● **WHAT IS NEEDED**
Each entry below must be written out exactly, with pictures left out.

User interface change data:
--- START ---
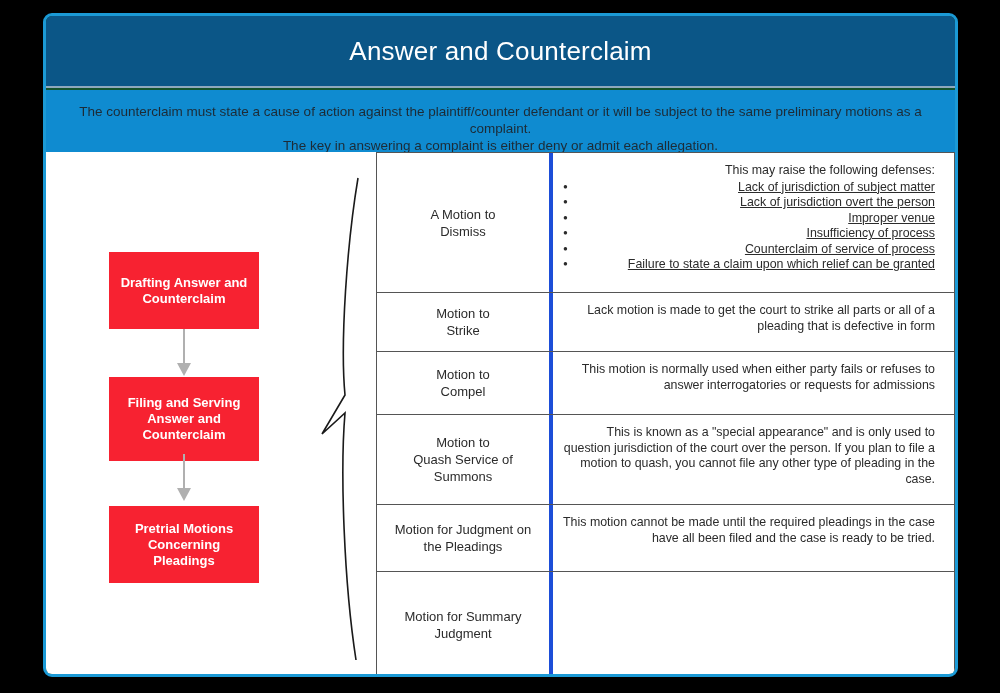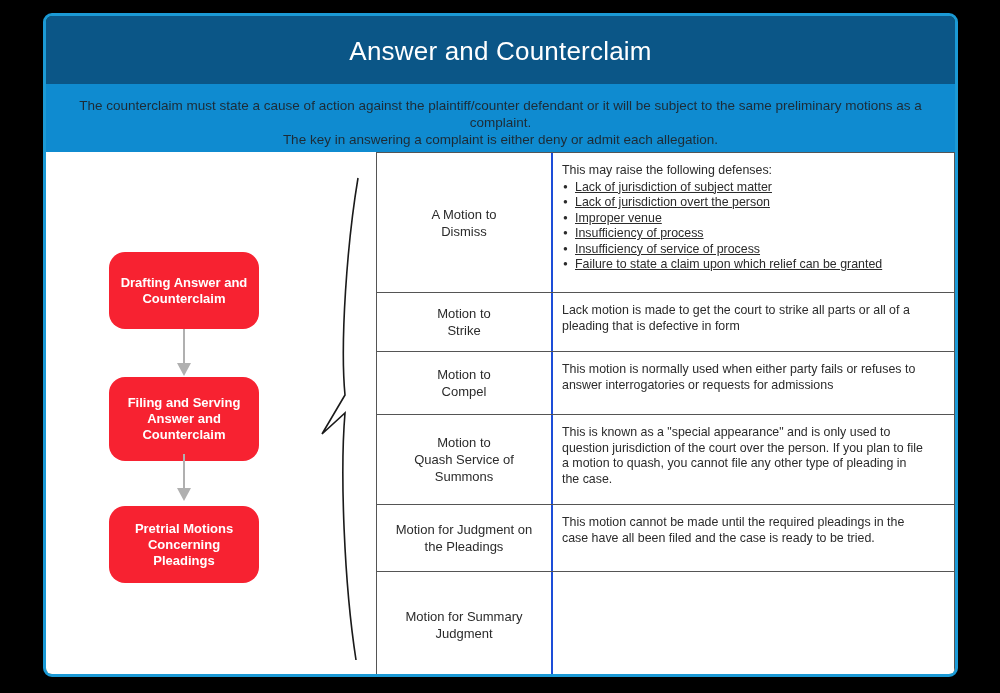--- a/index.html
+++ b/index.html
@@ -41,7 +41,7 @@
   
   .subtitle-band {
     position: absolute;
-    left: 0; top: 68px;
+    left: 0; top: 74px;
     width: 909px; height: 77px;
     background: #0f8bd0;
     display: flex; flex-direction: column;

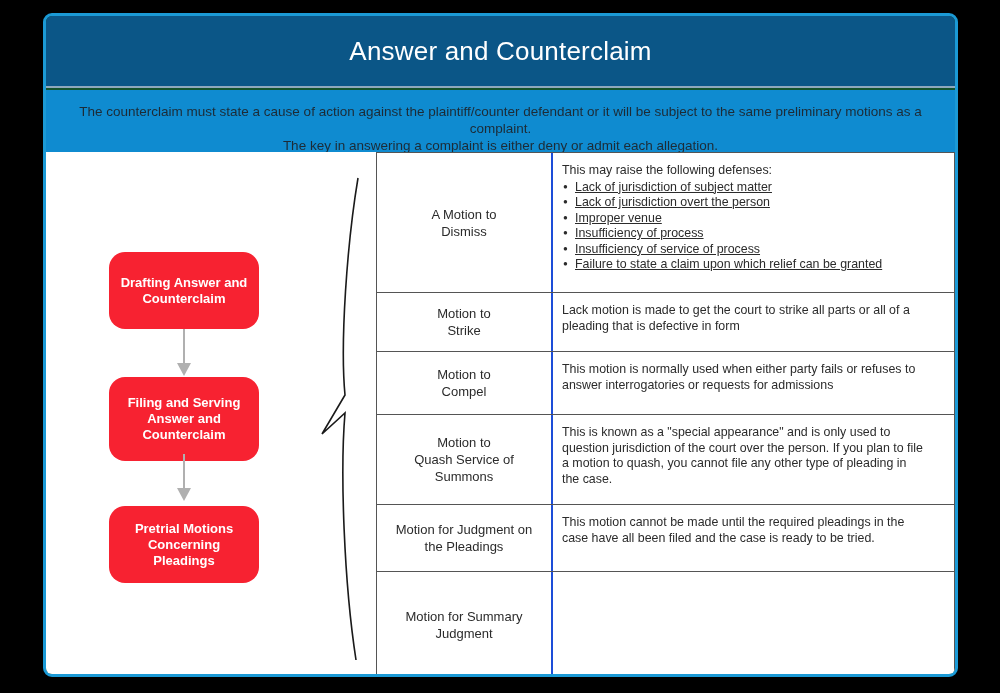--- a/index.html
+++ b/index.html
@@ -130,10 +130,11 @@
   }
   .cell-desc {
     flex: 1 1 auto;
-    padding: 10px 27px 6px 9px;
+    padding: 10px 19px 6px 9px;
     color: #2b2b2b;
     font-size: 12.4px;
     line-height: 15.5px;
+    text-align: right;
   }
   .desc-intro { margin-bottom: 1px; }
   .desc-list { list-style: none; text-decoration: underline; }

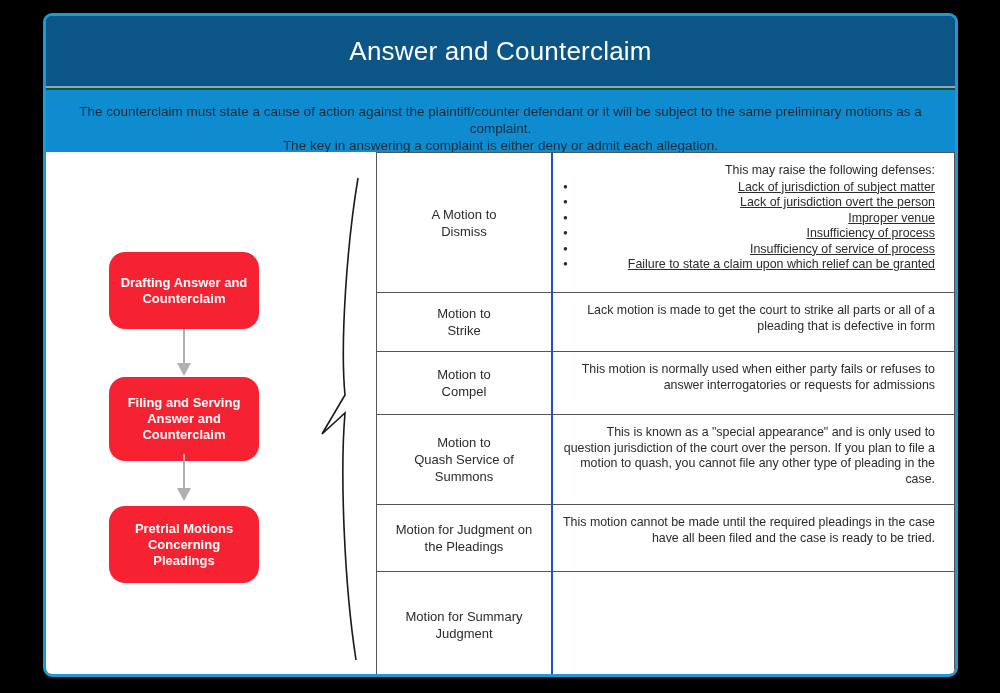--- a/index.html
+++ b/index.html
@@ -119,7 +119,7 @@
   .trow:last-child { border-bottom: none; }
   .cell-label {
     width: 176px; flex: 0 0 176px;
-    border-right: 2px solid #1d4ed8;
+    border-right: 4px solid #1d4ed8;
     display: flex; align-items: center; justify-content: center;
     text-align: center;
     color: #2b2b2b;

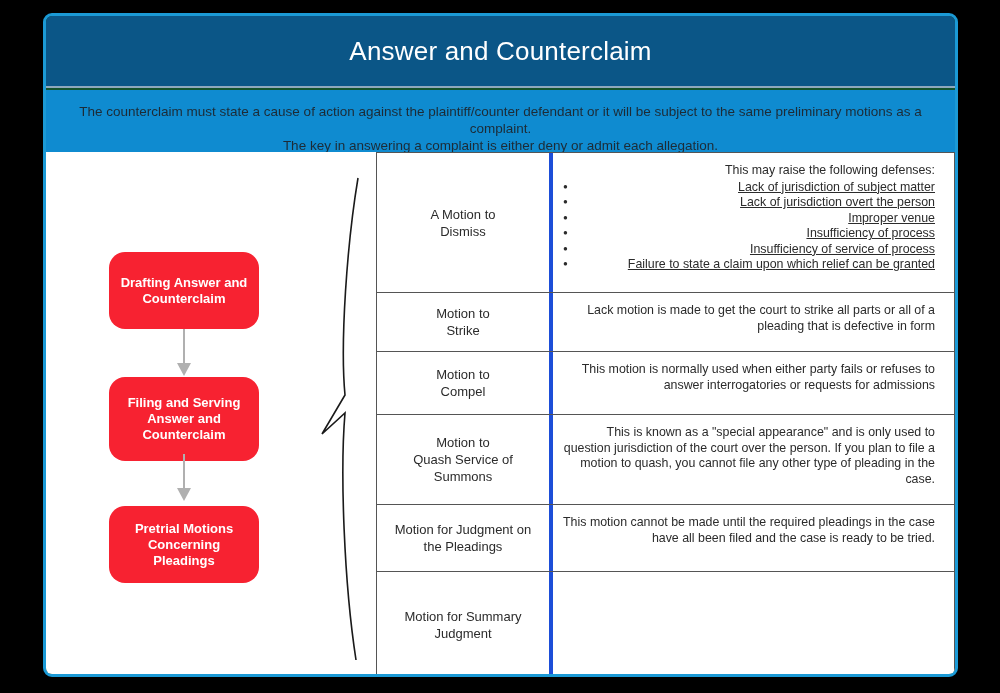--- a/index.html
+++ b/index.html
@@ -201,7 +201,7 @@
             <li>Lack of jurisdiction overt the person</li>
             <li>Improper venue</li>
             <li>Insufficiency of process</li>
-            <li>Insufficiency of service of process</li>
+            <li>Counterclaim of service of process</li>
             <li>Failure to state a claim upon which relief can be granted</li>
           </ul>
         </div>

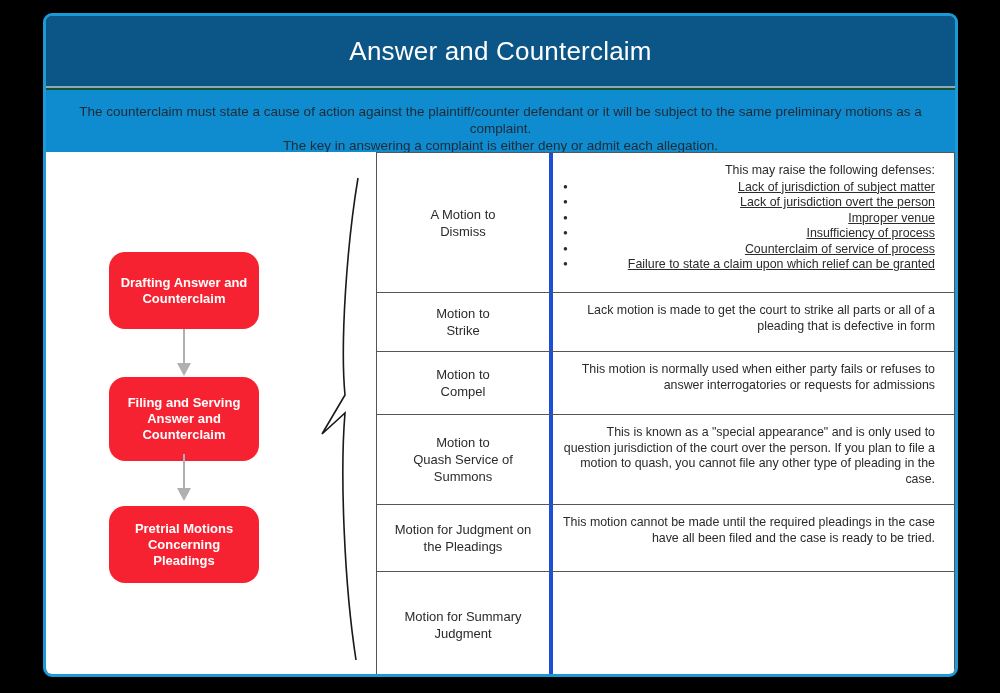--- a/index.html
+++ b/index.html
@@ -75,7 +75,7 @@
     left: 63px;
     width: 150px;
     background: #f72231;
-    border-radius: 16px;
+    border-radius: 0;
     display: flex; align-items: center; justify-content: center;
     text-align: center;
     color: #ffffff;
--- END ---
● **PROBLEM SOLUTION**
--- a/index.html
+++ b/index.html
@@ -41,7 +41,7 @@
   
   .subtitle-band {
     position: absolute;
-    left: 0; top: 68px;
+    left: 0; top: 74px;
     width: 909px; height: 77px;
     background: #0f8bd0;
     display: flex; flex-direction: column;

--- a/index.html
+++ b/index.html
@@ -130,10 +130,11 @@
   }
   .cell-desc {
     flex: 1 1 auto;
-    padding: 10px 27px 6px 9px;
+    padding: 10px 19px 6px 9px;
     color: #2b2b2b;
     font-size: 12.4px;
     line-height: 15.5px;
+    text-align: right;
   }
   .desc-intro { margin-bottom: 1px; }
   .desc-list { list-style: none; text-decoration: underline; }

--- a/index.html
+++ b/index.html
@@ -119,7 +119,7 @@
   .trow:last-child { border-bottom: none; }
   .cell-label {
     width: 176px; flex: 0 0 176px;
-    border-right: 2px solid #1d4ed8;
+    border-right: 4px solid #1d4ed8;
     display: flex; align-items: center; justify-content: center;
     text-align: center;
     color: #2b2b2b;

--- a/index.html
+++ b/index.html
@@ -201,7 +201,7 @@
             <li>Lack of jurisdiction overt the person</li>
             <li>Improper venue</li>
             <li>Insufficiency of process</li>
-            <li>Insufficiency of service of process</li>
+            <li>Counterclaim of service of process</li>
             <li>Failure to state a claim upon which relief can be granted</li>
           </ul>
         </div>

--- a/index.html
+++ b/index.html
@@ -75,7 +75,7 @@
     left: 63px;
     width: 150px;
     background: #f72231;
-    border-radius: 16px;
+    border-radius: 0;
     display: flex; align-items: center; justify-content: center;
     text-align: center;
     color: #ffffff;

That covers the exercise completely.